AMBER: Antidepressant Medications: Biology, Exposure & Response
The AMBER study (Antidepressant Medications: Biology, Exposure & Response) is a Wellcome-funded Mental Health Award that aims to identify the causal determinants of antidepressant response (2023-2028). The multidisciplinary AMBER team integrates clinical, genomic, cellular and patient-participatory research to gain insight into antidepressant action and response, enhance our understanding of drug mechanisms and biological pathways, and develop predictive models building towards personalised prescribing to improve patient outcomes.
Our research is carried out in collaboration with people who have lived experience of depression and antidepressant treatment. This partnership aims to increase trust, ensure the relevance and significance of our research, and improve the dissemination and impact of the research findings.
King’s investigators, Cathryn Lewis and Oliver Pain, work in collaboration with researchers at the University of Edinburgh (Andrew McIntosh, Heather Whalley, Sue Fletcher-Watson) and the University of Queensland (Sonia Shah, Quan Nguyen, Naomi Wray) to achieve this ambitious project.
Aims
- Work with our Lived Experience Advisory Panel to guide our research programme and engage with patients and communities to understand the diverse experiences of depression and treatment.
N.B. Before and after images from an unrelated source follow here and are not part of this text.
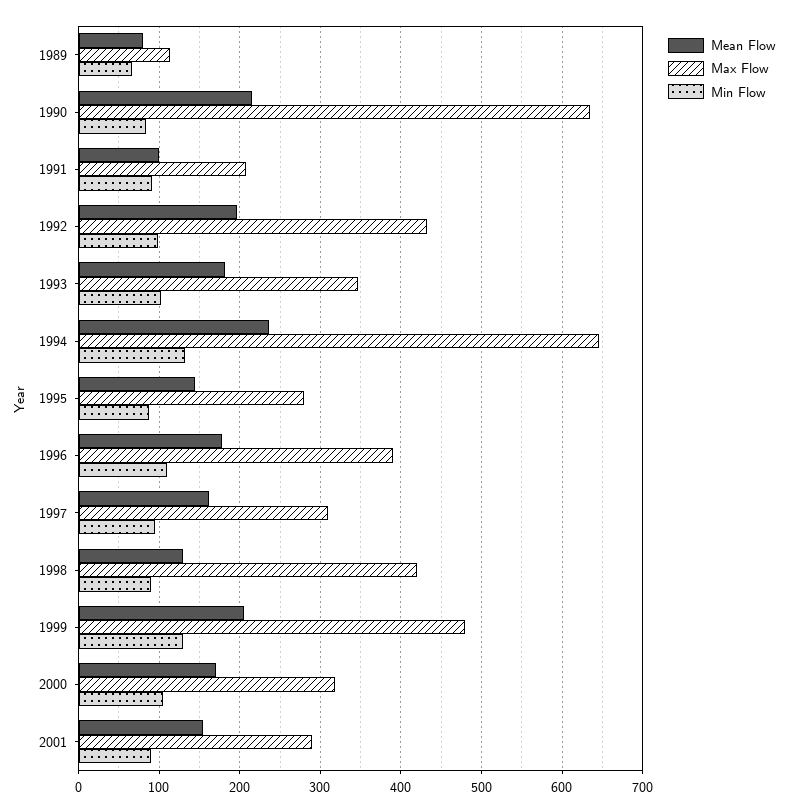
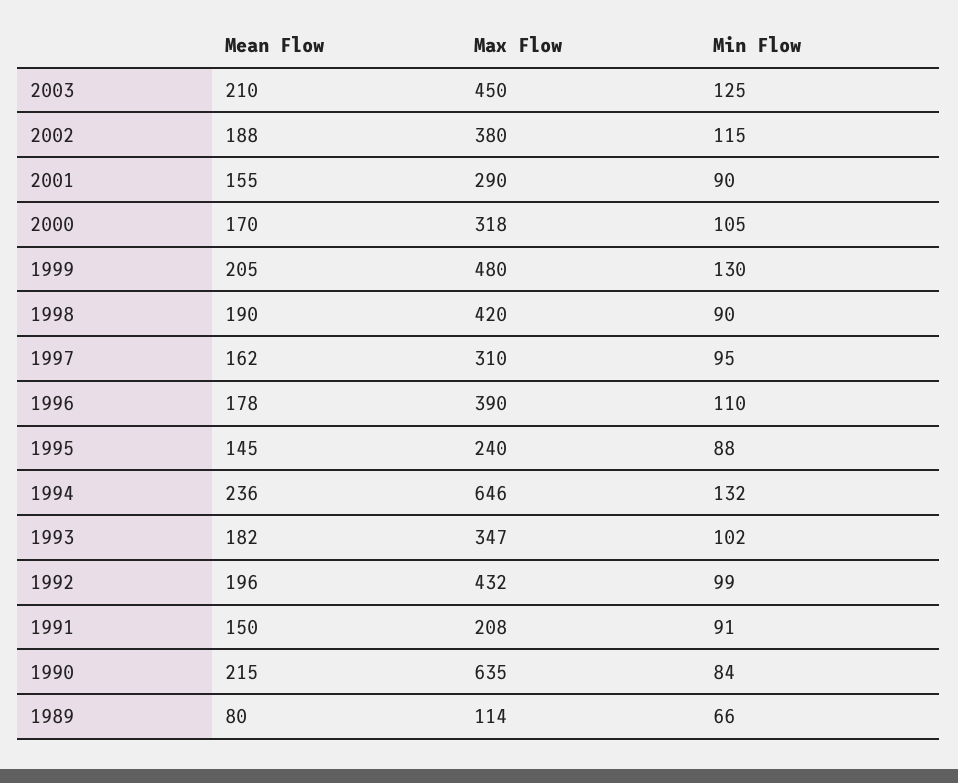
Mean Flow, 1991: 100 -> 150
Max Flow, 1995: 280 -> 240
Mean Flow, 1998: 130 -> 190
Mean Flow, 2003: none -> 210
Max Flow, 2003: none -> 450
Min Flow, 2003: none -> 125
Mean Flow, 2002: none -> 188
Max Flow, 2002: none -> 380
Min Flow, 2002: none -> 115

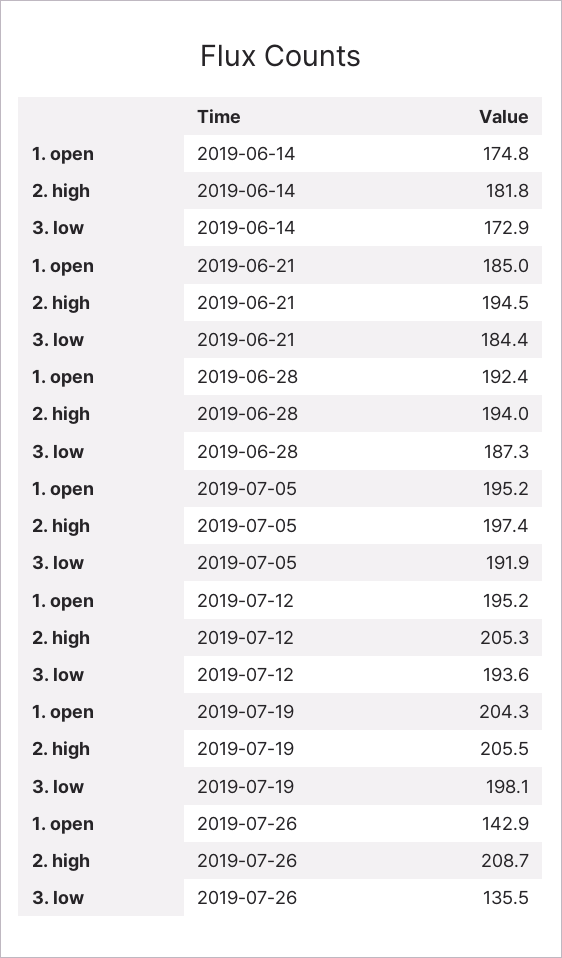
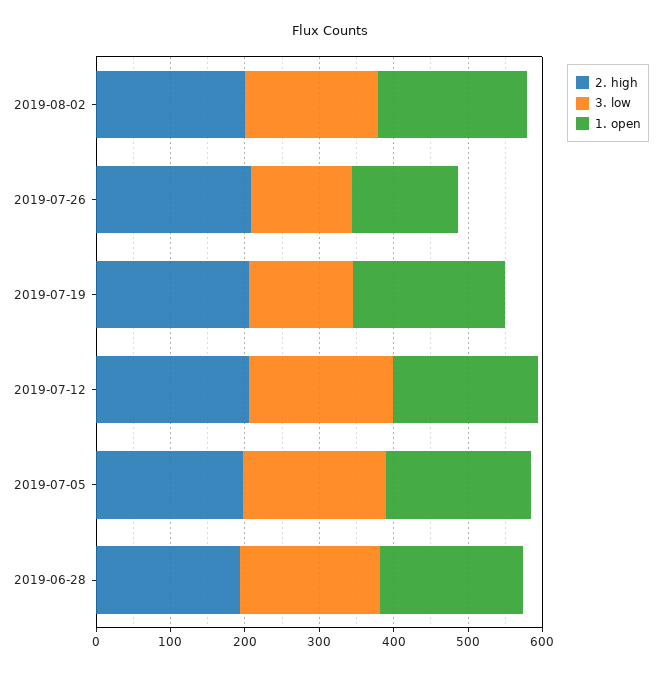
1. open, 2019-06-14: 174.8 -> none
2. high, 2019-06-14: 181.8 -> none
3. low, 2019-06-14: 172.9 -> none
1. open, 2019-06-21: 185 -> none
2. high, 2019-06-21: 194.5 -> none
3. low, 2019-06-21: 184.4 -> none
3. low, 2019-07-19: 198.1 -> 140
2. high, 2019-08-02: none -> 200
3. low, 2019-08-02: none -> 180
1. open, 2019-08-02: none -> 200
- Use real-world data from electronic health care records to develop robust and reproducible measures of antidepressant exposure and response.
- Conduct genome-wide association studies to explore genetic influences of antidepressant exposure and response.
- Perform DNA methylation, proteomic and metabolomic association studies of antidepressant exposure to understand the effects of antidepressants on molecular phenotypes.
- Identify genetic associations, polygenic profiles and biological pathways of antidepressant response.
- Undertake cellular genomic studies to further understand the impacts of antidepressant treatment.
Highlights to date
To date, we’ve made the following progress:
- Set up a Lived Experience Advisory Panel and carried out a scoping exercise to connect with community organisations for impactful research.
- Held focus groups with GPs to explore their views on using open-text data from electronic health records in research, and surveyed clinicians on depression treatment and response.
- Started analysing Generation Scotland prescribing data, mapping antidepressant switches, treatment durations, and defining early phenotypes for Treatment Resistant Depression and Antidepressant Maintenance.
- Partnered with EU researchers in the REALMENT project to standardise antidepressant treatment response phenotypes (review article submitted).
- Collaborated on how data availability (e.g., SAIL Databank) affects phenotyping approaches.
- Carried out studies on the proteome, DNA methylation and genome-wide associations related to antidepressant exposure, currently expanding to include All of Us data.
- Developed two new proxy phenotypes for SSRI non-response: antidepressant switching from prescribing records and self-reported treatment response (manuscripts under review).
- Acquired commercial human cell lines and procured three standard SSRIs, plus one designed for better cell permeability, to study drug-cell interactions.
- Genotyped commercial cell lines for CYP2C19 variants to optimise experimental designs and understand genetic impacts on SSRI responses.